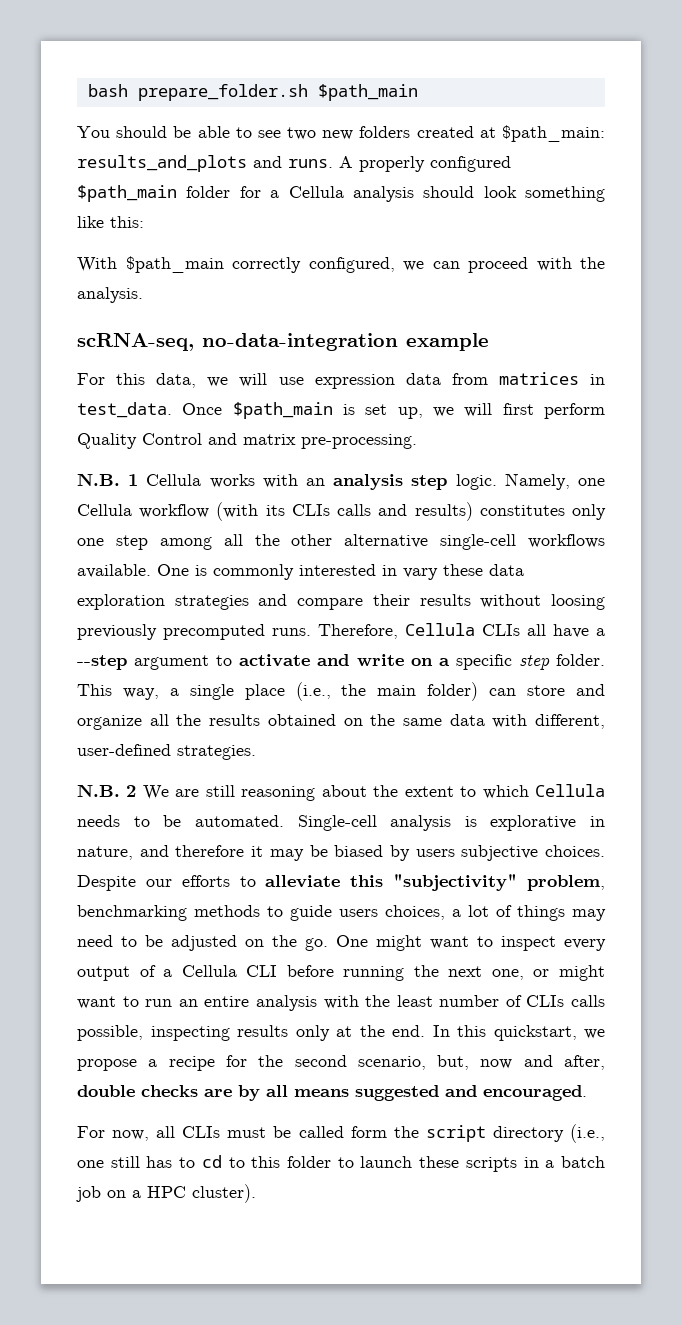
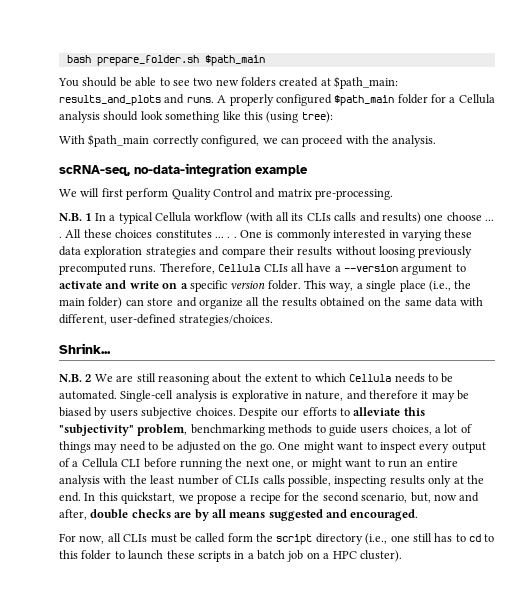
- A properly configured $path_main folder for a Cellula analysis should look something like this:
+ A properly configured $path_main folder for a Cellula analysis should look something like this (using tree):
- For this data, we will use expression data from matrices in test_data. Once $path_main is set up, we will first perform Quality Control and matrix pre-processing.
+ We will first perform Quality Control and matrix pre-processing.
- N.B. 1 Cellula works with an analysis step logic. Namely, one Cellula workflow (with its CLIs calls and results) constitutes only one step among all the other alternative single-cell workflows available.
+ N.B. 1 In a typical Cellula workflow (with all its CLIs calls and results) one choose ... . All these choices constitutes ... . .
- One is commonly interested in vary these data exploration strategies and compare their results without loosing previously precomputed runs.
+ One is commonly interested in varying these data exploration strategies and compare their results without loosing previously precomputed runs.
- Therefore, Cellula CLIs all have a --step argument to activate and write on a specific step folder.
+ Therefore, Cellula CLIs all have a --version argument to activate and write on a specific version folder.
- This way, a single place (i.e., the main folder) can store and organize all the results obtained on the same data with different, user-defined strategies.
+ This way, a single place (i.e., the main folder) can store and organize all the results obtained on the same data with different, user-defined strategies/choices.
+ Shrink...

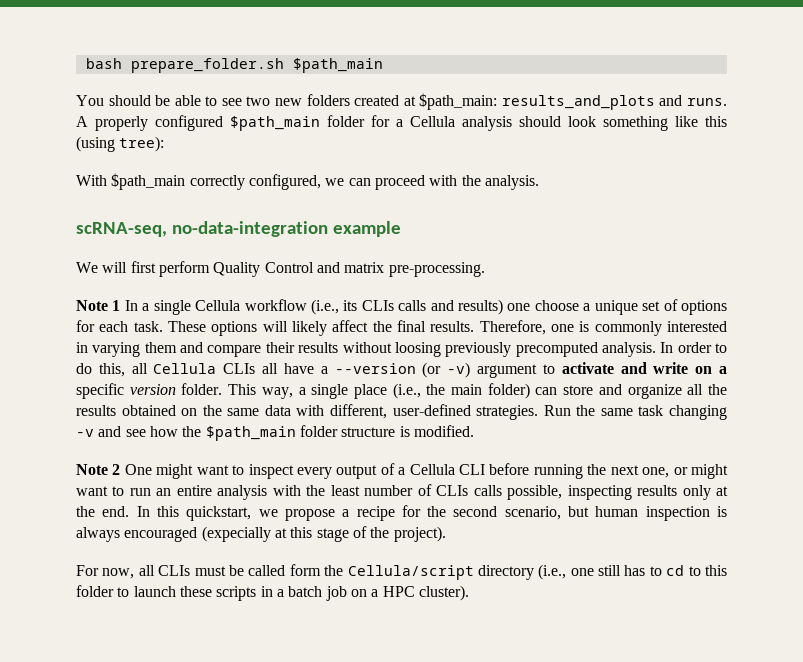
- N.B. 1 In a typical Cellula workflow (with all its CLIs calls and results) one choose ... . All these choices constitutes ... . . One is commonly interested in varying these data exploration strategies and compare their results without loosing previously precomputed runs. Therefore, Cellula CLIs all have a --version argument to activate and write on a specific version folder.
+ Note 1 In a single Cellula workflow (i.e., its CLIs calls and results) one choose a unique set of options for each task. These options will likely affect the final results. Therefore, one is commonly interested in varying them and compare their results without loosing previously precomputed analysis. In order to do this, all Cellula CLIs all have a --version (or -v) argument to activate and write on a specific version folder.
- This way, a single place (i.e., the main folder) can store and organize all the results obtained on the same data with different, user-defined strategies/choices.
- Shrink...
- N.B. 2 We are still reasoning about the extent to which Cellula needs to be automated. Single-cell analysis is explorative in nature, and therefore it may be biased by users subjective choices. Despite our efforts to alleviate this "subjectivity" problem, benchmarking methods to guide users choices, a lot of things may need to be adjusted on the go. One might want to inspect every output of a Cellula CLI before running the next one, or might want to run an entire analysis with the least number of CLIs calls possible, inspecting results only at the end.
+ This way, a single place (i.e., the main folder) can store and organize all the results obtained on the same data with different, user-defined strategies. Run the same task changing -v and see how the $path_main folder structure is modified.
+ Note 2 One might want to inspect every output of a Cellula CLI before running the next one, or might want to run an entire analysis with the least number of CLIs calls possible, inspecting results only at the end.
- In this quickstart, we propose a recipe for the second scenario, but, now and after, double checks are by all means suggested and encouraged.
+ In this quickstart, we propose a recipe for the second scenario, but human inspection is always encouraged (expecially at this stage of the project).
- For now, all CLIs must be called form the script directory (i.e., one still has to cd to this folder to launch these scripts in a batch job on a HPC cluster).
+ For now, all CLIs must be called form the Cellula/script directory (i.e., one still has to cd to this folder to launch these scripts in a batch job on a HPC cluster).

▶ [WHAT YOU ARE ASKED TO DO]:
Copy the entries precisely, images excluded.

▶ [OUTPUT FOR THIS EXERCISE]:
- A properly configured $path_main folder for a Cellula analysis should look something like this:
+ A properly configured $path_main folder for a Cellula analysis should look something like this (using tree):
- For this data, we will use expression data from matrices in test_data. Once $path_main is set up, we will first perform Quality Control and matrix pre-processing.
+ We will first perform Quality Control and matrix pre-processing.
- N.B. 1 Cellula works with an analysis step logic. Namely, one Cellula workflow (with its CLIs calls and results) constitutes only one step among all the other alternative single-cell workflows available.
+ N.B. 1 In a typical Cellula workflow (with all its CLIs calls and results) one choose ... . All these choices constitutes ... . .
- One is commonly interested in vary these data exploration strategies and compare their results without loosing previously precomputed runs.
+ One is commonly interested in varying these data exploration strategies and compare their results without loosing previously precomputed runs.
- Therefore, Cellula CLIs all have a --step argument to activate and write on a specific step folder.
+ Therefore, Cellula CLIs all have a --version argument to activate and write on a specific version folder.
- This way, a single place (i.e., the main folder) can store and organize all the results obtained on the same data with different, user-defined strategies.
+ This way, a single place (i.e., the main folder) can store and organize all the results obtained on the same data with different, user-defined strategies/choices.
+ Shrink...

- N.B. 1 In a typical Cellula workflow (with all its CLIs calls and results) one choose ... . All these choices constitutes ... . . One is commonly interested in varying these data exploration strategies and compare their results without loosing previously precomputed runs. Therefore, Cellula CLIs all have a --version argument to activate and write on a specific version folder.
+ Note 1 In a single Cellula workflow (i.e., its CLIs calls and results) one choose a unique set of options for each task. These options will likely affect the final results. Therefore, one is commonly interested in varying them and compare their results without loosing previously precomputed analysis. In order to do this, all Cellula CLIs all have a --version (or -v) argument to activate and write on a specific version folder.
- This way, a single place (i.e., the main folder) can store and organize all the results obtained on the same data with different, user-defined strategies/choices.
- Shrink...
- N.B. 2 We are still reasoning about the extent to which Cellula needs to be automated. Single-cell analysis is explorative in nature, and therefore it may be biased by users subjective choices. Despite our efforts to alleviate this "subjectivity" problem, benchmarking methods to guide users choices, a lot of things may need to be adjusted on the go. One might want to inspect every output of a Cellula CLI before running the next one, or might want to run an entire analysis with the least number of CLIs calls possible, inspecting results only at the end.
+ This way, a single place (i.e., the main folder) can store and organize all the results obtained on the same data with different, user-defined strategies. Run the same task changing -v and see how the $path_main folder structure is modified.
+ Note 2 One might want to inspect every output of a Cellula CLI before running the next one, or might want to run an entire analysis with the least number of CLIs calls possible, inspecting results only at the end.
- In this quickstart, we propose a recipe for the second scenario, but, now and after, double checks are by all means suggested and encouraged.
+ In this quickstart, we propose a recipe for the second scenario, but human inspection is always encouraged (expecially at this stage of the project).
- For now, all CLIs must be called form the script directory (i.e., one still has to cd to this folder to launch these scripts in a batch job on a HPC cluster).
+ For now, all CLIs must be called form the Cellula/script directory (i.e., one still has to cd to this folder to launch these scripts in a batch job on a HPC cluster).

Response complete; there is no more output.